Liquid crystals were discovered by accident in 1888 by Austrian botanist Friedrich Reinitzer. He showed that a plant derivative, cholesteryl benzoate, had two melting points, becoming a cloudy liquid at 145 °C and turning clear at 179 °C. To seek an explanation, he passed his samples to physicist Otto Lehmann. Using a microscope fitted with a heating stage, Lehmann showed that the in-between cloudy state had optical properties typical of some crystals, yet was a liquid – and so the term “liquid crystal” was born.
It is understood that most liquid crystals, like cholesteryl benzoate, consist of molecules with long, rod-like structures. It is the combination of the attractive forces that exist between all molecules coupled with the rod-like structure that causes the liquid-crystal phase to form. However, the interaction is not quite strong enough to hold the molecules firmly in place. Many different kinds of liquid-crystal structures have since been discovered. Some organise further into layers, while others are even disc-shaped and form columns.
Throughout the 1920s and 1930s, researchers studied the effects of electric and magnetic fields on liquid crystals. In 1929, Russian physicist Vsevolod Freedericksz showed that liquid-crystal molecules, in a thin film sandwiched between two plates, changed their alignment when a magnetic field was applied. This was the forerunner of the modern voltage-operated LCD. The first patent for a liquid-crystal device was taken out by the UK Marconi Wireless Telegraph company in 1936. However, it was not until after the Second World War that LCDs generated serious interest. As physicists started to develop ever-smaller electronic devices and integrated circuits for everyday appliances, it became clear there was a need for a compatible display technology. LCDs became a candidate.
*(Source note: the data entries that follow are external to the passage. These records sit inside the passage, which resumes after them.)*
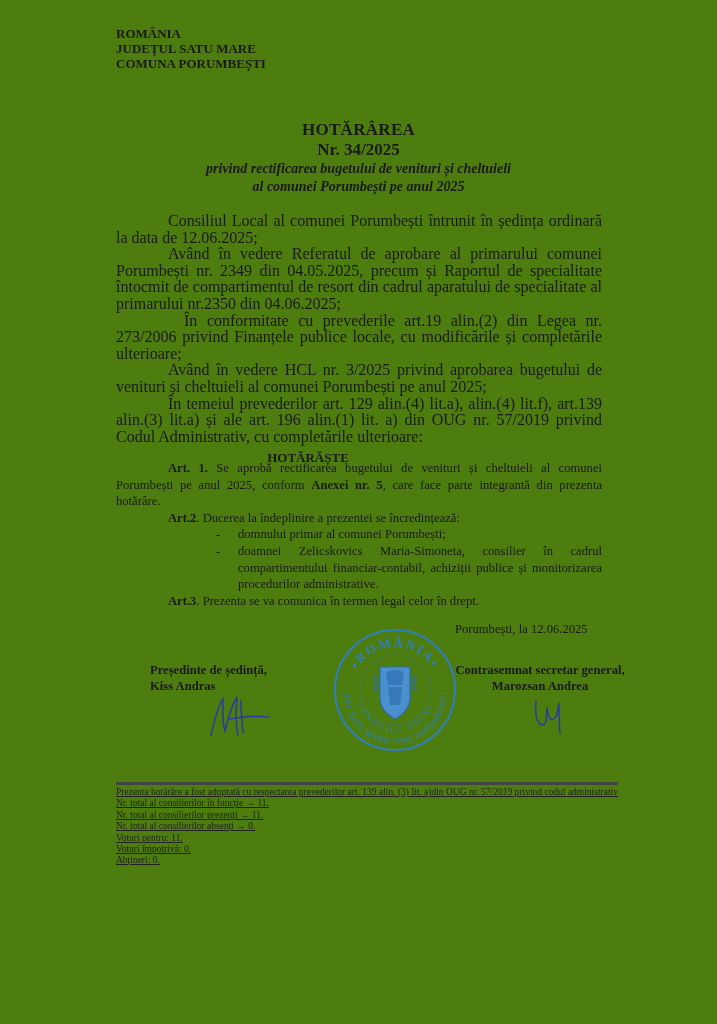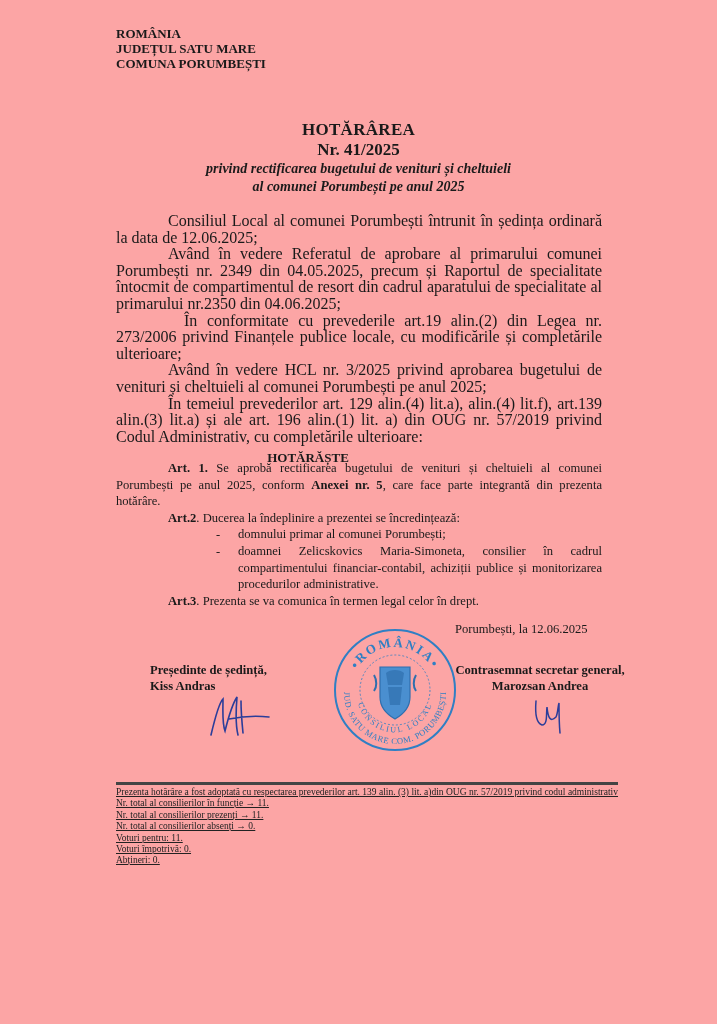--- a/index.html
+++ b/index.html
@@ -7,7 +7,7 @@
     width: 717px; height: 1024px; background: #ffffff; position: relative; overflow: hidden;
     font-family: "Liberation Serif", "DejaVu Serif", serif; color: #1a1a1a;
   }
-  .page { position: absolute; left: 0; top: 0; width: 717px; height: 1024px; background: #fca5a5; }
+  .page { position: absolute; left: 0; top: 0; width: 717px; height: 1024px; background: #4d7c0f; }
   .header { position: absolute; left: 116px; top: 26px; font-weight: bold; font-size: 13px; line-height: 15px; }
   .title-block { position: absolute; left: 0; width: 717px; top: 120px; text-align: center; }
   .title { font-weight: bold; font-size: 17px; line-height: 20px; letter-spacing: 0.3px; }

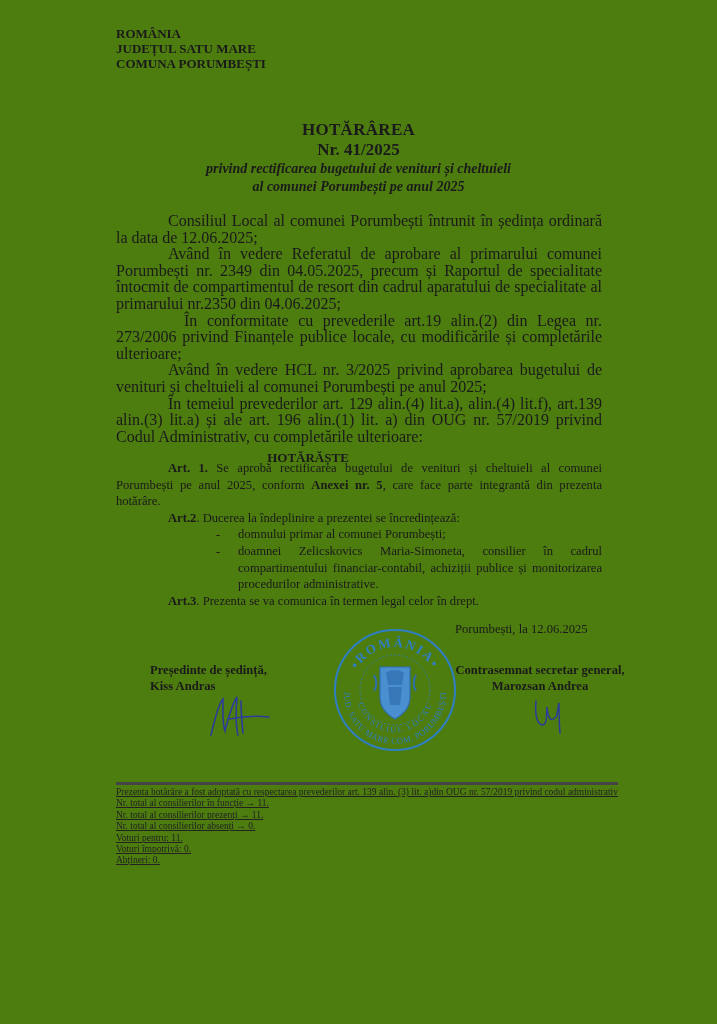--- a/index.html
+++ b/index.html
@@ -49,7 +49,7 @@
 
   <div class="title-block">
     <div class="title">HOTĂRÂREA</div>
-    <div class="number">Nr. 41/2025</div>
+    <div class="number">Nr. 34/2025</div>
     <div class="subtitle">privind rectificarea bugetului de venituri și cheltuieli</div>
     <div class="subtitle">al comunei Porumbești pe anul 2025</div>
   </div>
The first devices, which were developed in the late 1960s, consisted of a thin film of liquid crystal sandwiched between glass slides coated with transparent electrodes. An applied electric field disrupted the liquid-crystal alignment, transforming its appearance from transparent to opaque. These and subsequent devices were rather sensitive, for example, to temperature and did not last long. However, the breakthrough came in the UK when physicist Peter Raynes at the Royal Signals and Radar Establishment (RSRE) collaborated with chemists George Gray and Ken Harrison of the University of Hull in developing novel LCD materials that worked, were stable at room temperature and were suitable for mass-production. This interdisciplinary collaboration was crucial in advancing LCD technology. The RSRE research programme led by a physicist, Cyril Hilsum, resulted in a number of key device inventions, including the supertwisted nematic LCD, thin-film transistors (TFTs) for driving LCDs, the defect-free twisted nematic device and the zenithal bistable display. TFT LCDs, which incorporate a thin-film silicon transistor, are now the main technology used in TVs and computer monitors.